Friday, November 11, 2005 - Page updated at 12:00 AM
Chef Bruce Naftaly
When he moved to Seattle to study voice, Bruce Naftaly was an idealistic Berkeley music major with an interest in French cooking and a need to pay the bills. He landed at (the now-defunct but revered) Rosellini's Other Place, later cooked at the Alexis Hotel and learned he was better at cooking than singing. In 1985, Naftaly opened Le Gourmand, offering seasonal, three-course prix-fixe meals in Ballard. There, he made it his radical mission to use only the freshest local ingredients, proudly naming his purveyors on his menu. Twenty years later, he's earned the right to say, "Hey, trendy chefs everywhere! I told you so!"
Q: Ballard's become a restaurant hot spot, but when you settled there in 1985 it was a restaurant wasteland.
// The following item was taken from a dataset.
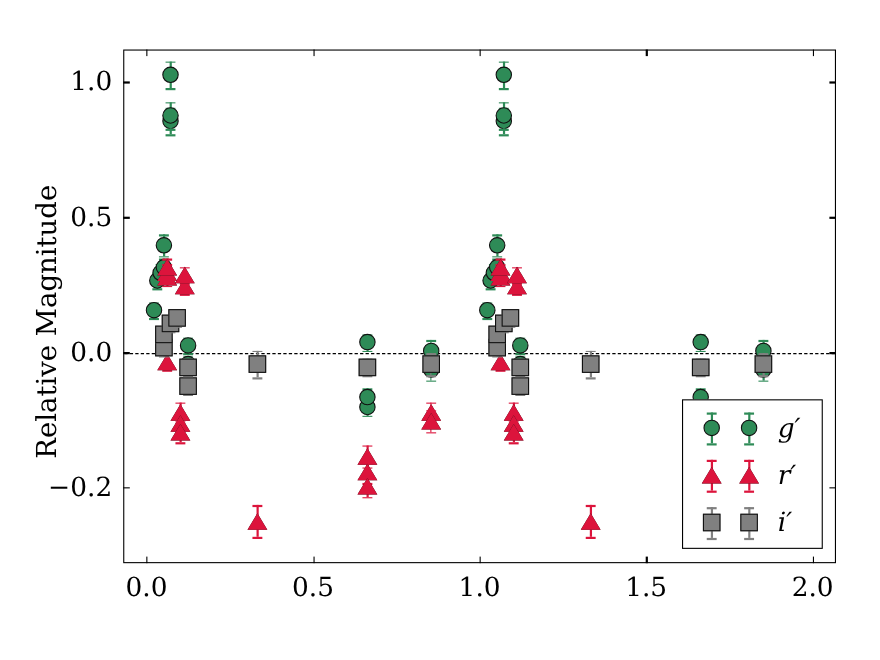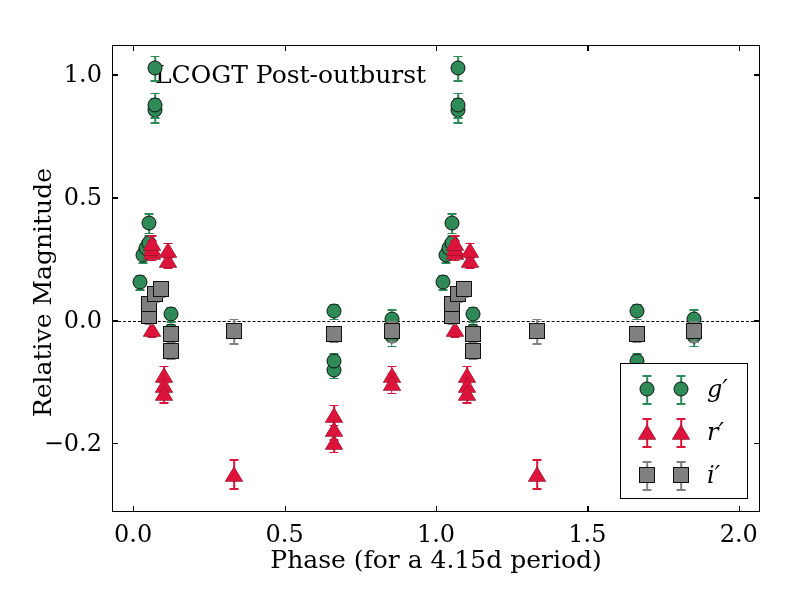"LCOGT Post-outburst" div { html: <div>LCOGT Post-outburst</div> -> none }
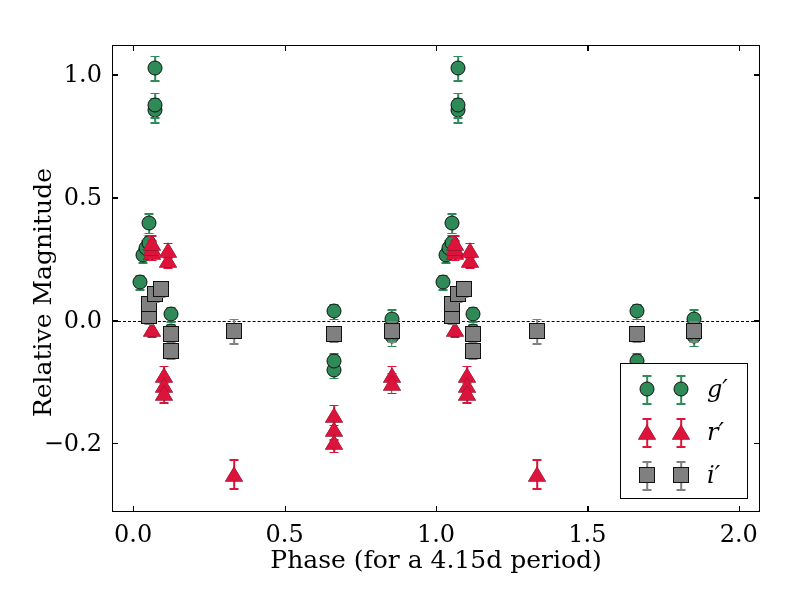"Phase (for a 4.15d period)" div { html: <div>Phase (for a 4.15d period)</div> -> none }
What were you thinking?
A: Even though it was an obscure location, it was easy to get to. The rent was low and my material needs were few: There was a derelict shack I could turn into an apartment and a little junkyard I could turn into a garden. I figured, if you value the starving-artist model — OK, so I wasn't going to be a starving artist — you can survive if you have to.
Q: You're running a 30-seat restaurant and petite lounge, teaching cooking classes, foraging nettles, grinding your own mustards, pickling nasturtium buds and growing poppies for the seeds that garnish your housemade crackers. You also go to Eastern Washington to pick tomatoes for canning while raising a child with your wife/pastry-chef. Isn't that a bit extreme?
A: "It's all about personal expression. The more things you don't do yourself, the more you buy ready-made, decreases the personal value for me. I could shop and find great products, but then they wouldn't be mine. Besides, those red poppies come with their own dispenser. When they dry, the pods become a natural seed shaker. They're beautiful and practical.
Q: You're living the romantic restaurant ideal, so spill the haricots vert: Is it half as romantic as it looks?
A: It's not easy. It's exhausting and exasperating, and you're running from the minute you get up until you go to sleep. It's good that we're married and doing this together, but Sara and I have to find more time for ourselves. There's a lot of repetitive activity, like slicing mushrooms or onions, though there are times when I find myself doing this and thinking: 'I couldn't be happier!' So, I'd have to say yes, otherwise we wouldn't do it.